When it comes to betting on games involving the Pittsburgh Penguins, there is only one constant - they score a lot of goals. In their 11 playoff games so far, they've scored four or more in 9 of them. Therefore, if you want to skip the series bet altogether and just ride "over" on their team total every game, you won't get an argument from me.
Yet, before you go and asssume the Penguins will ride their high-flying offense all the way to the finals, let's consider something about the Bruins that neither the Islanders or the Senators had - balance.
It's a given that we're going to focus on this area first because goalies in hockey are like quarterbacks in football. If yours is hot, you're likely going far, if not all the way. In round one I picked the Islanders +2 games for this sole reason alone. Nabokov isn't great, but I knew Fleury could be even worse. Unfortunately for me, the Penguins had a backup plan and inserted safety-valve Tomas Vokoun. Vokoun has posted good numbers so far and been steady enough to get past Ottawa, but what if the Senators had a better offense?
It turns out that the Bruins do, and this might give the Penguins some sleepless nights. Despite their star-power up front, they do not play so well as a team when they are worried about what's behind them. Krejci, Lucic, and Horton have been dynamite on the top line, and Bergeron, Jagr, and Marchand are a handful in support. Beyond that, it becomes a bit more of a wild card, but this group should be able to put enough pressure on Vokoun to see what he's really made of.
In Boston's crease, it gets a lot more simple. We know what Tuukka Rask is and we know night in and night out he's going to give his team a chance to win the game. He's never had to face a team like the Penguins in a seven game series, but I think he's up to the task. If Rask can help nullify some of the Pittsburgh offense and ouplay Vokoun, this series will be up in the air.
In the last round, I picked in the Rangers to come out on top. I qualified that by saying neither outcome would surprise me, but part of the reason I sided with New York was due to the injury situation on Boston's defense. In round two, the Bruins had to rely on three rookies in critical situations. Krug emerged as a revelation, scoring four goals. Bartkowski was thrown into the fire in tough defensive situations and he more than held his own. Future superstar Dougie Hamilton also logged some key minutes and didn't disappoint in a supporting role.
The question now is whether or not these kids are up to the task against the potent Pittsburgh offense? Krug started in the offensive zone 71% of the time and faced weak competition. He won't have that luxury this time around given the Penguins depth, and if the falters, he might be parked in the press box in favor of Hamilton. The same can be said of Bartkowski. The good news for Boston is Seidenberg is back, and they have a top flight goalie behind them if there are some mishaps.

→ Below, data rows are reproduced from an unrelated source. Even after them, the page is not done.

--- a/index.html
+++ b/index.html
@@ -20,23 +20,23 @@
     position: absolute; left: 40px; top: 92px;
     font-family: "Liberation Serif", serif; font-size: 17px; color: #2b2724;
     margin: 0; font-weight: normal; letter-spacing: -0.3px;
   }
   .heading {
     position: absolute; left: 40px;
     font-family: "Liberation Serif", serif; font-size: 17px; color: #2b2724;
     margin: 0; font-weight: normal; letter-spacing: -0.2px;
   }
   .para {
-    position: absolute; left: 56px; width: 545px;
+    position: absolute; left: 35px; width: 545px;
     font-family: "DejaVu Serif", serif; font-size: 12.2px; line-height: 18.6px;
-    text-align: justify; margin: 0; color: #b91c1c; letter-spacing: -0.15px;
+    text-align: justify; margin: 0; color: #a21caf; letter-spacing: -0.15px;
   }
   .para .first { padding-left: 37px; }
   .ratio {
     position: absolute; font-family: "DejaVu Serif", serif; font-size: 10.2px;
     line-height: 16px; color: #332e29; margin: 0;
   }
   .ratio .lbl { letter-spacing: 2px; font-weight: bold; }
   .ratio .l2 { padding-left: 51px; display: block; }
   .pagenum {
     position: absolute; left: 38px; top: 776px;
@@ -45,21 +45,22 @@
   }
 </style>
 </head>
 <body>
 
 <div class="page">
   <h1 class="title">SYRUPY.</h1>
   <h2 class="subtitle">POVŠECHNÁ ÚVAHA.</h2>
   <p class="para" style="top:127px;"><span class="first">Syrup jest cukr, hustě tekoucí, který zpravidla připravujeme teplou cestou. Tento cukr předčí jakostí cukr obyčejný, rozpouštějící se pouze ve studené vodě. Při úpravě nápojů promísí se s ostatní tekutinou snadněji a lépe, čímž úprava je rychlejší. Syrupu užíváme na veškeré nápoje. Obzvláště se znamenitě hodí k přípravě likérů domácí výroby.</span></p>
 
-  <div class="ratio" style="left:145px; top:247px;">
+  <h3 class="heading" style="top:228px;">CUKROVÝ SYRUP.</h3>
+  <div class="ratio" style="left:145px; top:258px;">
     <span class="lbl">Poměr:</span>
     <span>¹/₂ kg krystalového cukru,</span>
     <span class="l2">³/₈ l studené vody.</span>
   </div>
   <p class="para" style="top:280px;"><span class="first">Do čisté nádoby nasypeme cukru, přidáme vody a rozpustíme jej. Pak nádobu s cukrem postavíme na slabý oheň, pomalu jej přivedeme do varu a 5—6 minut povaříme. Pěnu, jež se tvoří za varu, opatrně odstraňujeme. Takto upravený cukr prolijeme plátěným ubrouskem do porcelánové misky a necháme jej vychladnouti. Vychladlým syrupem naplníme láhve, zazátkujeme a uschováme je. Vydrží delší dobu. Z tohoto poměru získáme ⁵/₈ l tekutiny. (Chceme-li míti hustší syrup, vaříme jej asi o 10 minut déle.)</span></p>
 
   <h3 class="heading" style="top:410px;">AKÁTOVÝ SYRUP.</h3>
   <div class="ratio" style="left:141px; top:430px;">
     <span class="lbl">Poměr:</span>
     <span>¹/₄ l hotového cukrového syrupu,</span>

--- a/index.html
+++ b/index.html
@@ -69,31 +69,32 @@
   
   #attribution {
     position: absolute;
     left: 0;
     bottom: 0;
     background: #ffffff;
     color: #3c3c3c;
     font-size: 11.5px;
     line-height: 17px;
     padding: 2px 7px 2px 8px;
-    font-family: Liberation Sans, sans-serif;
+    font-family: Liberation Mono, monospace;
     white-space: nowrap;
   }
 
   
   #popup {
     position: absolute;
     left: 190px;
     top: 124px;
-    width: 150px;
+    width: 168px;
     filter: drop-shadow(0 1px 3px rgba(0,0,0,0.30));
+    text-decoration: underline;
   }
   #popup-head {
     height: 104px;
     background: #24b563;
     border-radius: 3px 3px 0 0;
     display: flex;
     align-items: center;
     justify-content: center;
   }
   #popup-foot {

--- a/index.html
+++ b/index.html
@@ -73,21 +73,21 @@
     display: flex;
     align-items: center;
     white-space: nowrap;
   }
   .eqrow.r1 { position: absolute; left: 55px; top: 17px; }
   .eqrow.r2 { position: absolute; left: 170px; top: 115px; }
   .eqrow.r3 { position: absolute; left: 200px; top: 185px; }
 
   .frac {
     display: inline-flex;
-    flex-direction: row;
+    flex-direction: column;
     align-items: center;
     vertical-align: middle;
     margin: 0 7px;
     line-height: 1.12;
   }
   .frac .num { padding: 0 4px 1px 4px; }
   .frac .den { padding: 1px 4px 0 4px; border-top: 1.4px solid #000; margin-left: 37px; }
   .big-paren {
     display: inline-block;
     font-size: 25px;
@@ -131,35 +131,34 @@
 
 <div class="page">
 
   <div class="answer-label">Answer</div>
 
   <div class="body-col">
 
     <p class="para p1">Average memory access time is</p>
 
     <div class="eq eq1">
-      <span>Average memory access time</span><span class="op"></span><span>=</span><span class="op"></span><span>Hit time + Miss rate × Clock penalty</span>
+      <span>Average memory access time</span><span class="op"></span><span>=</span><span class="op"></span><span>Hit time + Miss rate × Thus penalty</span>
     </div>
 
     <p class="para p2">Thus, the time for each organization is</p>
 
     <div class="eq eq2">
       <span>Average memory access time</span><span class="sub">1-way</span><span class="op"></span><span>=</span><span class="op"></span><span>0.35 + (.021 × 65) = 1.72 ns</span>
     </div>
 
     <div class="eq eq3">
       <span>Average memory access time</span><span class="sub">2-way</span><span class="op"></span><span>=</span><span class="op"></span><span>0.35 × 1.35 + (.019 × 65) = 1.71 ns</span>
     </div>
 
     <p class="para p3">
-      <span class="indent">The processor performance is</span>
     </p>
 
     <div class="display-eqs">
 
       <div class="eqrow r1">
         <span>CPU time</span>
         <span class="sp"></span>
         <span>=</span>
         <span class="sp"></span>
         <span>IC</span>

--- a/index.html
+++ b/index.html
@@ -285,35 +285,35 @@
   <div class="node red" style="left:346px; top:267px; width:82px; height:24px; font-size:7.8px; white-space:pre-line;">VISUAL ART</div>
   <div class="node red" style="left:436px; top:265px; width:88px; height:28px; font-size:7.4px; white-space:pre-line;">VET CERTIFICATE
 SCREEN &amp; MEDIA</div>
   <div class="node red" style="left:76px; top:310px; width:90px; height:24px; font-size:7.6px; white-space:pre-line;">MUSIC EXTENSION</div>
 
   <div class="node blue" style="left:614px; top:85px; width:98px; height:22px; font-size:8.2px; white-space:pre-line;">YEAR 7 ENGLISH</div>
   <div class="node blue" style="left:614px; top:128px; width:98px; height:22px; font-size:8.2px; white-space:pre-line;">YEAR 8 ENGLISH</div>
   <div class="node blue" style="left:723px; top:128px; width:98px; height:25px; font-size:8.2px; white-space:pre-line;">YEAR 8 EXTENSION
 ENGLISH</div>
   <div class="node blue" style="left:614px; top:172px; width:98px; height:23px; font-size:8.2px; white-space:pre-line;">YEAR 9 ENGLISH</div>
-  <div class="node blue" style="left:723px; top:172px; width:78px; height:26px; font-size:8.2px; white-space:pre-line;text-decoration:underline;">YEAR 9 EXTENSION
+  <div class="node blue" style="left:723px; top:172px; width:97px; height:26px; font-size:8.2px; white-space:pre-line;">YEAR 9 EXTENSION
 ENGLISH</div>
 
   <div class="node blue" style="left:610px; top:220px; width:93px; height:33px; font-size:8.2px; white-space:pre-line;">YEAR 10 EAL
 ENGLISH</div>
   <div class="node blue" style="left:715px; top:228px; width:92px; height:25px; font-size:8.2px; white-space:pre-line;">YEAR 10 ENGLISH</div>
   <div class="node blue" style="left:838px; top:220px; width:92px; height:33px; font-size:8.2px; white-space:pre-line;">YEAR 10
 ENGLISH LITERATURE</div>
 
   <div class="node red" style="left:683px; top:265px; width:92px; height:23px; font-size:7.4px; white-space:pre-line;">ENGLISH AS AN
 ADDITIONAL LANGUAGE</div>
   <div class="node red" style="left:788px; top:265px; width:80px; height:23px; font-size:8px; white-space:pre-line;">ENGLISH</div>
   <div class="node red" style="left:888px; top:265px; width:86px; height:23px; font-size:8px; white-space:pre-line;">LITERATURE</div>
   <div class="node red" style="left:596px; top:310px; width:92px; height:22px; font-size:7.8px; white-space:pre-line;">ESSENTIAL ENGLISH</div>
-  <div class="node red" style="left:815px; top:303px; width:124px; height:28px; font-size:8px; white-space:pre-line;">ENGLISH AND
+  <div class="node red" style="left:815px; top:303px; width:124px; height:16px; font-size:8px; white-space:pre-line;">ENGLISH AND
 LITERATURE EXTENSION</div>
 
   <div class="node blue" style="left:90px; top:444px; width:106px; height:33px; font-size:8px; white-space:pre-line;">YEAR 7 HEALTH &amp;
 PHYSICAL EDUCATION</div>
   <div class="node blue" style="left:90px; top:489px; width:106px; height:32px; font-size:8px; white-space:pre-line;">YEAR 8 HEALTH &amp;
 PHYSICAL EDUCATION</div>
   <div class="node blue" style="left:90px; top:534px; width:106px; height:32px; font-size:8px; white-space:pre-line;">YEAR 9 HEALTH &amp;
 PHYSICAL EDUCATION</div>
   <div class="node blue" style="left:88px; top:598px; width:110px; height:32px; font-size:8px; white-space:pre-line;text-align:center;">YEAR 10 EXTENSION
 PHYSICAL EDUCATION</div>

Tyler Seguin was supposed to be a lot better than he's been played thus far. Sure, it would help if he wasn't on the third line and he had better linemates and more minutes, but he's starting most of his zone starts in the offensive end and facing weak competition. If he doesn't kick it up a gear this series, it could be curtains for Boston.
The other unknown is how Boston will play on special teams. They've been very hot and cold, with three of their four power-play goals vs New York coming from the rookie Krug. They can't expect a repeat of that this round, so staying disciplined and capitilizing on their chances is an obvious must.
Having said that, when you consider how strong the Pens are on special teams, will it matter how well Boston plays? The Penguins are a staggering 28% on the power-play and equally as good on the penalty kill. They've only given up four power-play goals and scored twice short-handed themselves.
Finally, we have a grudge match of sorts with off-ice drama on both sides. Jerome Iginla was thought to be traded to the Bruins at the trade deadline, but he ultimately chose Pittsburgh instead. On the other side, it might be old news that Jaromir Jagr passed up the Pens in favor of Philly, but don't tell the Penguins fans that. They'll be sure to remind him everytime he touches the puck. Motivation will be at an all-time high for these future hall-of-famers.
When we look this matchup on paper, there's no question that Pittsburgh should be favored. What we need to ask ourselves is how much should they be favored? Right now the sportsbooks are giving the Bruins a game and a half handicap, and I'd say that's just about where it should be. If Boston were given a full two games like the Islanders and Senators were, it would be a no-brainer. But at these odds, there isn't a clear side to take. I'll roll with the underdog and hope that the goaltending disparity is as large as I think it is.
Prediction: Bruins +1.5 games for the series (-125).